How to Add a Fusible Binding
There are 19 sewing days left before Christmas; how many of you have finished your holiday gift sewing? Today’s post on from Laura Wasilowski is going to save me lots of time on all the folded boxes I have planned – I can fuse the bindings! I really wasn’t looking forward to binding all those corners! (At last count, ten sets of three pieces each, or 120 corners – yikes! What was I thinking?) Here’s Laura to show us how she does her quick and easy fusible bindings.
Birdland #12 by Laura Wasilowski
How to add fusible binding to your quilt
Do you choose to fuse? Using fused fabrics to create art quilts lets you improvise and make pictorial art work easily. It’s a very free and fast technique. In fusing you are not confined to matching points or exact seam allowances. You go right to the art making.
Since I choose to fuse, I also choose to add a fused binding to my artwork. And adding a favorite decorative stitch on my BERNINA 750 QE only adds to the fun. A fused binding with a decorative stitch is a quick way to finish up your quilts so you can move on to making even more artwork!
Follow these easy steps to add a fused binding to your next art quilt.
Trim the finished quilt square with a ruler and rotary cutter and add a hanging sleeve if necessary.
Apple fusible web, such as Steam-a-Seam 2, to the wrong side of your binding fabric. Peel off the paper backing.
Cut four binding strips from the fused fabric measuring about 1-1/4″ wide with a decorative rotary cutter blade like a pinking blade. Cut two strips the length of the quilt for the side bindings. Cut two strips the width of the quilt plus 2″ for the top and bottom binding.
Place the quilt right side up on the release paper (the paper you removed from the fusible web) and overlap one of the side bindings about 1/2″ on top of the side of the quilt. Fuse-tack into place.
After the fabric cools, remove the quilt from the paper and fold the side binding onto the back of the quilt. Fuse-tack into place.

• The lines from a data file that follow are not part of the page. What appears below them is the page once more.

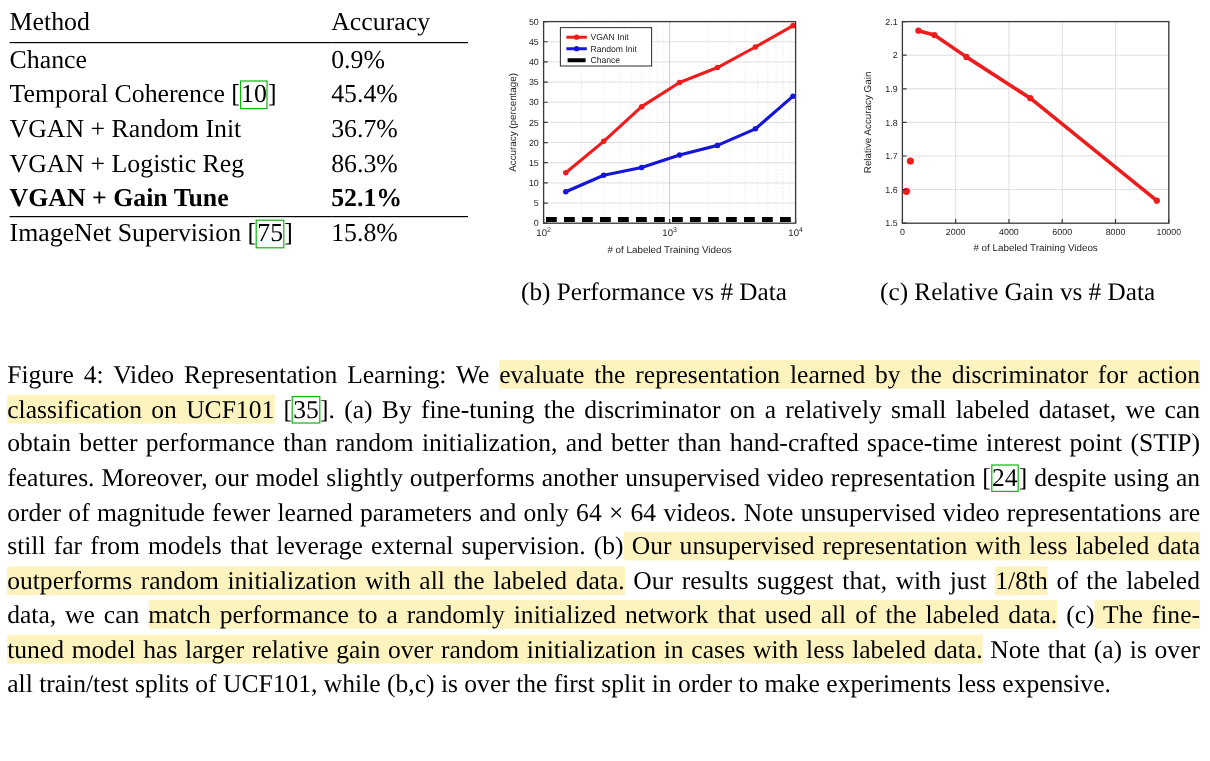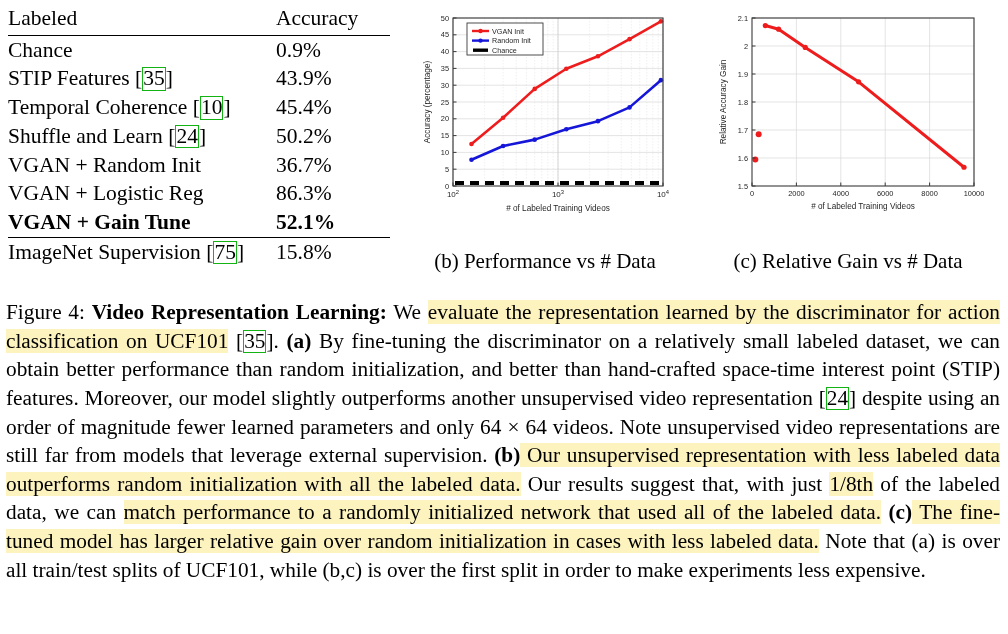--- a/index.html
+++ b/index.html
@@ -93,7 +93,7 @@
       <table class="acc-table">
         <tbody id="table-body">
             <tr class="head-row">
-              <th class="col-method">Labeled</th>
+              <th class="col-method">Method</th>
               <th class="col-acc">Accuracy</th>
             </tr>
             <tr class="rule-under-head">

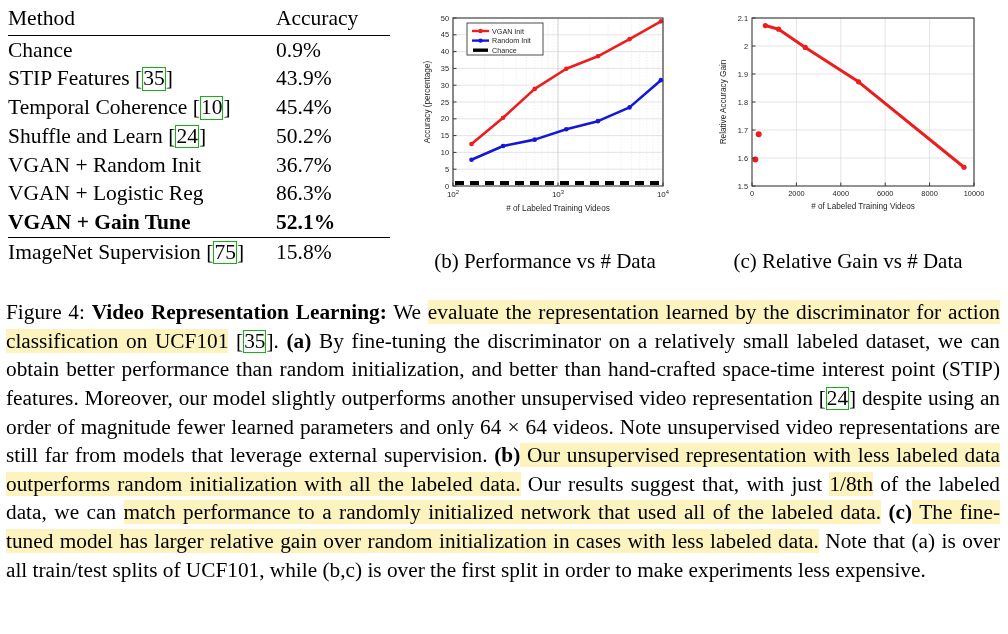--- a/index.html
+++ b/index.html
@@ -102,10 +102,6 @@
             <tr>
               <td class="col-method">Chance</td>
               <td class="col-acc">0.9%</td>
-            </tr>
-            <tr>
-              <td class="col-method">STIP Features [<span class="cite-box">35</span>]</td>
-              <td class="col-acc">43.9%</td>
             </tr>
             <tr>
               <td class="col-method">Temporal Coherence [<span class="cite-box">10</span>]</td>

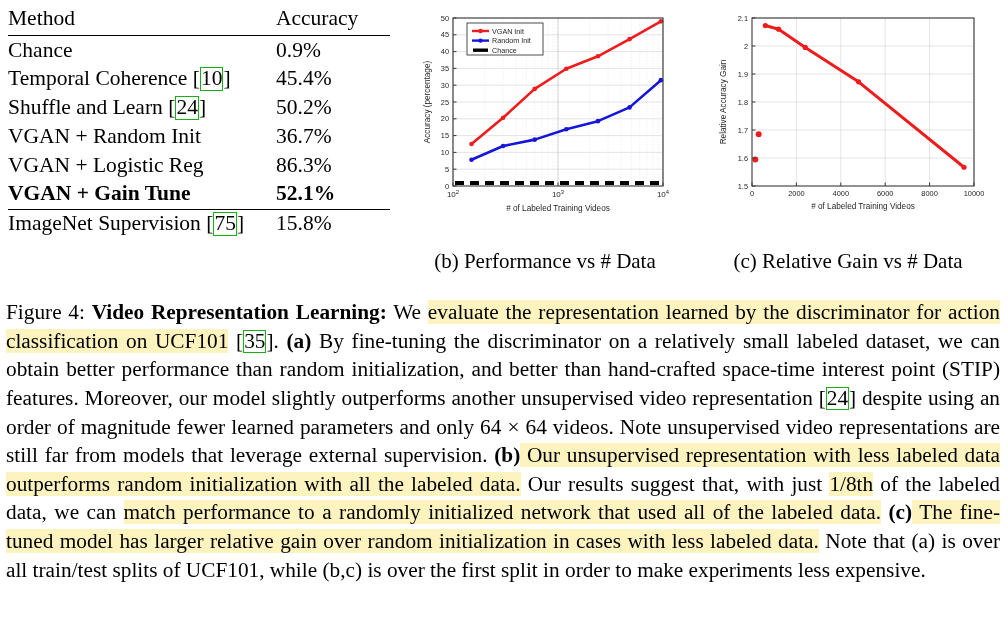--- a/index.html
+++ b/index.html
@@ -106,10 +106,6 @@
             <tr>
               <td class="col-method">Temporal Coherence [<span class="cite-box">10</span>]</td>
               <td class="col-acc">45.4%</td>
-            </tr>
-            <tr>
-              <td class="col-method">Shuffle and Learn [<span class="cite-box">24</span>]</td>
-              <td class="col-acc">50.2%</td>
             </tr>
             <tr>
               <td class="col-method">VGAN + Random Init</td>

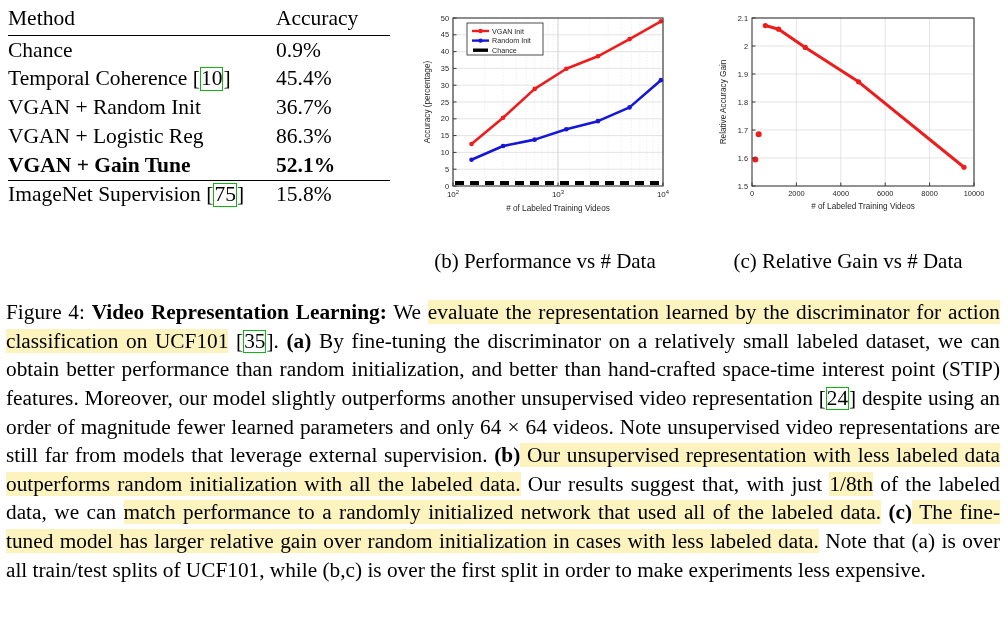--- a/index.html
+++ b/index.html
@@ -55,7 +55,7 @@
   .subcap {
     text-align: center;
     font-size: 21px;
-    margin-top: 28px;
+    margin-top: 10px;
     font-family: "Liberation Serif", serif;
   }
 

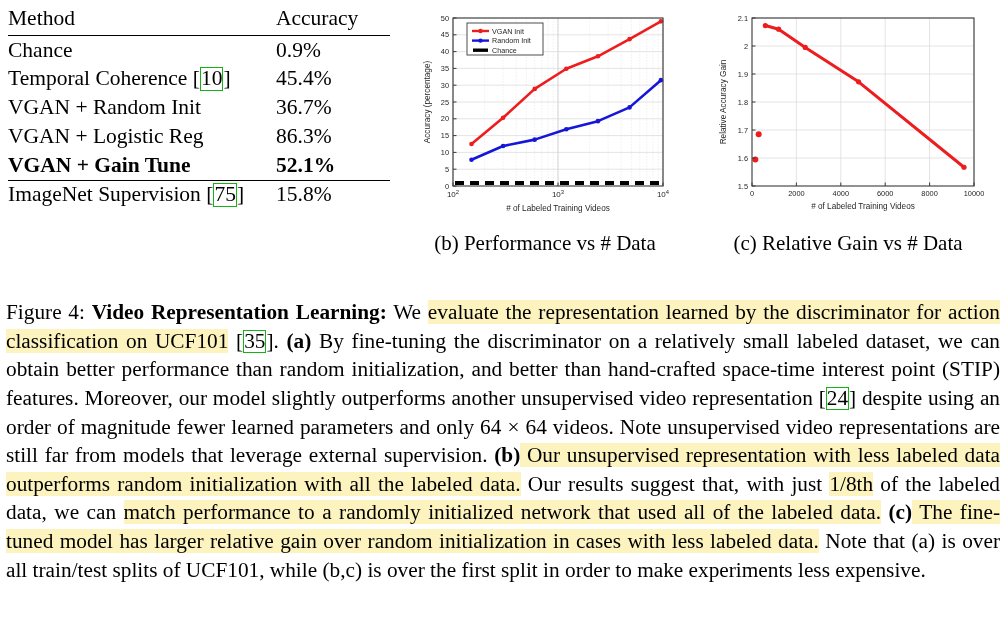--- a/index.html
+++ b/index.html
@@ -73,7 +73,7 @@
     margin-top: 20px;
     font-family: "Liberation Serif", serif;
   }
-  .caption b { font-weight: bold; }
+  .caption b { font-weight: normal; }
   .hl { background: #fdf3bf; }
   .cite-box-c {
     border: 1px solid #13b313;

Repeat on the other side of the quilt using the remaining side binding.
Place the quilt right side up on the release paper and center the top binding strip across the top edge of the quilt. (There will be about a 1″ flap extending from each end of the quilt.)
Overlap the binding about 1/2″ onto the top edge. Fuse-tack into place.
Remove the quilt from the release paper and cut off 1/2″ triangles from the top outside corners of the binding flaps.
Fold the two side flaps in toward the quilt. Align the fold with the edge of the quilt. Fuse-tack into place.
Fold the corner of the binding down to the back edge of the quilt at a 45° angle as if wrapping a package.
Fold the rest of the binding down on the back of the quilt. Make sure the corners are crisp and square. Fuse-tack into place.
Repeat for the bottom edge binding.
Steam set the binding strips on both side of the quilt, holding the iron in place about 10 seconds in each spot.
Machine-quilt the binding with a favorite decorative stitch to secure the binding and hanging sleeve.